¿Fin del sueño europeo?

Hace tiempo que es difícil pensar en la Unión Europea como un sueño, como una utopía, pero lo cierto es que esos eran elementos fundamentales que dieron lugar a un proyecto político único. Renuncia progresiva a la soberanía nacional en ámbitos políticos, sociales y económicos; establecimiento de amplios fondos de cohesión para compensar la desigualdad de ingreso y aumentar las oportunidades en las regiones más pobres, defensa de la diversidad, promoción de la solidaridad y los derechos humanos en el mundo… Y algún que otro pequeño milagro: el libre movimiento de personas en el interior de la Unión Europea, la mayor dilución de fronteras que haya decidido un cuerpo político en la historia de la humanidad.
Hay muchas más cosas, no todas luminosas o ilustradas, pero esos han sido durante décadas los elementos fundamentales de la Unión Europea.

Hoy vemos cómo cada día se erosionan varios de esos pilares básicos. Se imponen con fuerza las voces que, en numerosos países piden anteponer el interés nacional o propio al común, compartido. En países centrales –Francia, Holanda, Reino Unido– o en países de reciente ingreso –Polonia o Hungría– triunfan partidos de extrema derecha, xenófobos y/o antieuropeos. Y los partidos conservadores o socialdemócratas parecen verse arrastrados por esa pendiente, sin respuestas o propuestas claras. Mientras, los países más prósperos, como Alemania o Finlandia, plantean restricciones a la ayuda a otras economías maltrechas de la región. Las elecciones europeas serán un termómetro para medir la gravedad de ese camino, pero la deriva contra el “espíritu europeo” es una realidad.

Por otro lado, la voz europea se debilita en materia de derechos humanos, mediación en los conflictos o acción humanitaria, dejando a un lado otros de los valores fundamentales de los que podemos, todavía, sentirnos orgullosos.

Tal vez la señal más clara de retroceso se ve en la libertad de circulación de personas y en el tratamiento a la inmigración. Es cada vez más frecuente tener que pasar fronteras físicas con control de documentación al interior de la Unión Europea. Hace poco hemos sabido que Bélgica está expulsando a ciudadanos españoles y de otros países que se resisten a marcharse cuando pierden el empleo, mientras que otros países, de manera más o menos visible, hacen cosas parecidas con impunidad. Son, todas, señales de que se cree menos en un proyecto común, de derechos y oportunidades para todos. El freno al movimiento de personas es una pésima señal del deterioro del concepto mismo de Europa.

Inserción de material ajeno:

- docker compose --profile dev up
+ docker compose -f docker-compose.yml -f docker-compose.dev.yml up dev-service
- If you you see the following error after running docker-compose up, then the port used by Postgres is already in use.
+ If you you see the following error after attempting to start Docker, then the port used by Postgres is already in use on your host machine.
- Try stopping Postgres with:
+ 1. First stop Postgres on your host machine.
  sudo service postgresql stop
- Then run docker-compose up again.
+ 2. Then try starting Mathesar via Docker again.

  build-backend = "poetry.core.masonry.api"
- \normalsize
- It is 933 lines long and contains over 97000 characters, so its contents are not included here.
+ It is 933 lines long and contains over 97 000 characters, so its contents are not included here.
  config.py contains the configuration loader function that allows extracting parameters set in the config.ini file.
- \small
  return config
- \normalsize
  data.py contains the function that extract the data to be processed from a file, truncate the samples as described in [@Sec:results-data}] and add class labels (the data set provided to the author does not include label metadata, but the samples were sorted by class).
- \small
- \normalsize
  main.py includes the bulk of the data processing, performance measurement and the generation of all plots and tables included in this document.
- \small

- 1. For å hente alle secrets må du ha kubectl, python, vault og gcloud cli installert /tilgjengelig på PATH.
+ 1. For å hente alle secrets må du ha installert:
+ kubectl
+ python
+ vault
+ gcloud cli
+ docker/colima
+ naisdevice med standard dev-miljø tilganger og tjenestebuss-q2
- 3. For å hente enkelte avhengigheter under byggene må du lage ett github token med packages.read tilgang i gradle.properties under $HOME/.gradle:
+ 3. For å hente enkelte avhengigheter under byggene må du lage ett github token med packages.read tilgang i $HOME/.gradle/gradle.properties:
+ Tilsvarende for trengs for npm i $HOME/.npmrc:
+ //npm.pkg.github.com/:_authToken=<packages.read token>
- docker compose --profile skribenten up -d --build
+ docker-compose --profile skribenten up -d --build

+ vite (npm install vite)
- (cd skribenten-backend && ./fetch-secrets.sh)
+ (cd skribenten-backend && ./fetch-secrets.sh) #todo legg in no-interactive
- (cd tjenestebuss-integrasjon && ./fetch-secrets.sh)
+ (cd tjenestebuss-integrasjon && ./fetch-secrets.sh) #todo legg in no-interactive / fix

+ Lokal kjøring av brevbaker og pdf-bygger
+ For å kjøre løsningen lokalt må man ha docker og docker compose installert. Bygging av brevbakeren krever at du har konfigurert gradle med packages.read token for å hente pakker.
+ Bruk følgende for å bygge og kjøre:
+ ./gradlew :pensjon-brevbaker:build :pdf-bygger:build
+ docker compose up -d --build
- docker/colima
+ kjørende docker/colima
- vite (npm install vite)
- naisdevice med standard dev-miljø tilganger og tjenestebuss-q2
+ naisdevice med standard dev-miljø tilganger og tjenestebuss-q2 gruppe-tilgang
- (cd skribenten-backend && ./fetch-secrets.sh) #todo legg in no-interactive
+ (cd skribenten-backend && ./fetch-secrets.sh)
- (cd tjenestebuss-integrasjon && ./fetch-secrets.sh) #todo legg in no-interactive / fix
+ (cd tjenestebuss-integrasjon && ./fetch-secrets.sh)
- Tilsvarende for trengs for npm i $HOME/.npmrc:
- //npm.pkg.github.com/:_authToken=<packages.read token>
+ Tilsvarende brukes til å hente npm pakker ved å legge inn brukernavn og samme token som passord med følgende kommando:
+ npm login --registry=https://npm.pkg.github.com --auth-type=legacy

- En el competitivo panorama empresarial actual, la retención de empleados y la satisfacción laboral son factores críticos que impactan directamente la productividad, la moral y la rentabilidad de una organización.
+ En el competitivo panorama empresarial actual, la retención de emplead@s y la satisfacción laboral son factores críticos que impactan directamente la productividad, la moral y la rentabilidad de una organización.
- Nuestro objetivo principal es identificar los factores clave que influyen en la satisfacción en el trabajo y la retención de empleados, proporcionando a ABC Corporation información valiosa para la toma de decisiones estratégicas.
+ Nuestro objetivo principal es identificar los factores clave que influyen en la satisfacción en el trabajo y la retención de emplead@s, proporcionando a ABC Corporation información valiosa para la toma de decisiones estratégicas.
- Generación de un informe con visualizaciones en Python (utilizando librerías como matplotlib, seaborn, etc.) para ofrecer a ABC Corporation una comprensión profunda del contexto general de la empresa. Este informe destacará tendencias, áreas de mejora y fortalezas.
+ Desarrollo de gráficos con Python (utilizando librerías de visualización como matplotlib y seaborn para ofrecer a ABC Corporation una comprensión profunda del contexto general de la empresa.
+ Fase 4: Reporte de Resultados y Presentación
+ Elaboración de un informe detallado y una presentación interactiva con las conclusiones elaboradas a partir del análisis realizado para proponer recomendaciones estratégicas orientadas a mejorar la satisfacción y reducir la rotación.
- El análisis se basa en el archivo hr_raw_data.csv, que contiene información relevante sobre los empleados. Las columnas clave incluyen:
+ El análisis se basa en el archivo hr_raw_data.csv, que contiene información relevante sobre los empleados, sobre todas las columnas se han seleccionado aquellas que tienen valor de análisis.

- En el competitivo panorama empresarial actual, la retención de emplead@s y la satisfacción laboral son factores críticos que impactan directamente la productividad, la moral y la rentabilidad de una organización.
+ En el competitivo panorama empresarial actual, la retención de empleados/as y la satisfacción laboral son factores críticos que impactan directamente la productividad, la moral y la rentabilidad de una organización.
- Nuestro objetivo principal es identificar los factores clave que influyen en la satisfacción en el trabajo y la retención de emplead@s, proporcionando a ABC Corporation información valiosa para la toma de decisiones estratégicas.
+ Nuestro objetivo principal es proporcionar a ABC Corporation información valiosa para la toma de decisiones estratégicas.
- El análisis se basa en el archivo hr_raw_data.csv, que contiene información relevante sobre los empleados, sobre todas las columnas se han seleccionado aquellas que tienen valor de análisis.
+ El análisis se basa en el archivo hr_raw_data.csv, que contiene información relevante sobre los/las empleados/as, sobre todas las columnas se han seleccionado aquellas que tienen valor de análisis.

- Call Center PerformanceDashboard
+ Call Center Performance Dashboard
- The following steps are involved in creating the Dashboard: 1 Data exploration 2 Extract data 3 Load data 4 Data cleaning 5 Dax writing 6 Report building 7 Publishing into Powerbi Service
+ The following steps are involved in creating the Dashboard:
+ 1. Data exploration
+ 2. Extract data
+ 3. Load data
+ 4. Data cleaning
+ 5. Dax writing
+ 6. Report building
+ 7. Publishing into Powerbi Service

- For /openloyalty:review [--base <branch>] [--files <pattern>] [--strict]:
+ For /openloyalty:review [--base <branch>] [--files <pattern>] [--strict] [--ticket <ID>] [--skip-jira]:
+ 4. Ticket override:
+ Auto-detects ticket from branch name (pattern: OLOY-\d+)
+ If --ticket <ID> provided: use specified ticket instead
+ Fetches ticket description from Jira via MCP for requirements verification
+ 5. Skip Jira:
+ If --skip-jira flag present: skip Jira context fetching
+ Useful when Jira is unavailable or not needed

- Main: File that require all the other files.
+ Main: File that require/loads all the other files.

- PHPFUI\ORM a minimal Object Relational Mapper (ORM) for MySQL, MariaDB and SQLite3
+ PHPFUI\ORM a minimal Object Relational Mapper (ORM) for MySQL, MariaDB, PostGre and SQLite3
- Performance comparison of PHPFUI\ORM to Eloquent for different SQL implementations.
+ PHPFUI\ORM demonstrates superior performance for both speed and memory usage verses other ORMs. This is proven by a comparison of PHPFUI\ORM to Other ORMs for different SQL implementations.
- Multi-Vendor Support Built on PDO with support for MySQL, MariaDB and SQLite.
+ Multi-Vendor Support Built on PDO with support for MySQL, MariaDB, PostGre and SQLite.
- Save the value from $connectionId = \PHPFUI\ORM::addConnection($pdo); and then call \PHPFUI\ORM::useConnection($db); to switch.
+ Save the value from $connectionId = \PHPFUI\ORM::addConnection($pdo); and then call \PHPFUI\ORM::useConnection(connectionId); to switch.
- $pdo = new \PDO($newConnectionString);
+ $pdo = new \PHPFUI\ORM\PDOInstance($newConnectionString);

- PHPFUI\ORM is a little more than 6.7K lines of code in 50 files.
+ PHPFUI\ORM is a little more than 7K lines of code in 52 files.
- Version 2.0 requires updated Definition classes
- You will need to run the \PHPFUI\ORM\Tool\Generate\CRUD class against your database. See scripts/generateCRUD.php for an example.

Mención aparte merece la inmigración. Las muertes en el mar al sur de Italia o de España son una de las grandes vergüenzas de nuestra era –y solo el alcalde de Lampedusa y el papa Francisco han acertado a llamarlas por su nombre. Y esa inhumanidad de pactar con los países fronterizos que ellos hagan el trabajo sucio con los inmigrantes más pobres que llegan del África subsahariana ya es moneda común.

Hemos visto con horror disparar pelotas de goma al agua o al aire a personas desesperadas que trataban de llegar a nado a Ceuta. Un acto de crueldad e inhumanidad tan despreciable que el debate político en torno al tema resulta vacuo. Esas 15 muertes nos han sacudido y deben sacudirnos de encima el conformismo con una España y una Europa acomodadas y que están perdiendo cada día su utopía.

Y Europa sin esa utopía de paz, igualdad y derechos no tiene sentido. Sus instituciones se han burocratizado, la ciudadanía las percibe como poderes ajenos y los estados miembros parecen enfangados en un sálvese quien pueda. Si al final el único vínculo es el interés económico –con todas las dudas que nos genera– el viejo sueño estará tocando a su fin. Y necesitamos que la política, en algún lugar y con potencia, reivindique la utopía. Miramos al sur, pero aún no lo vemos.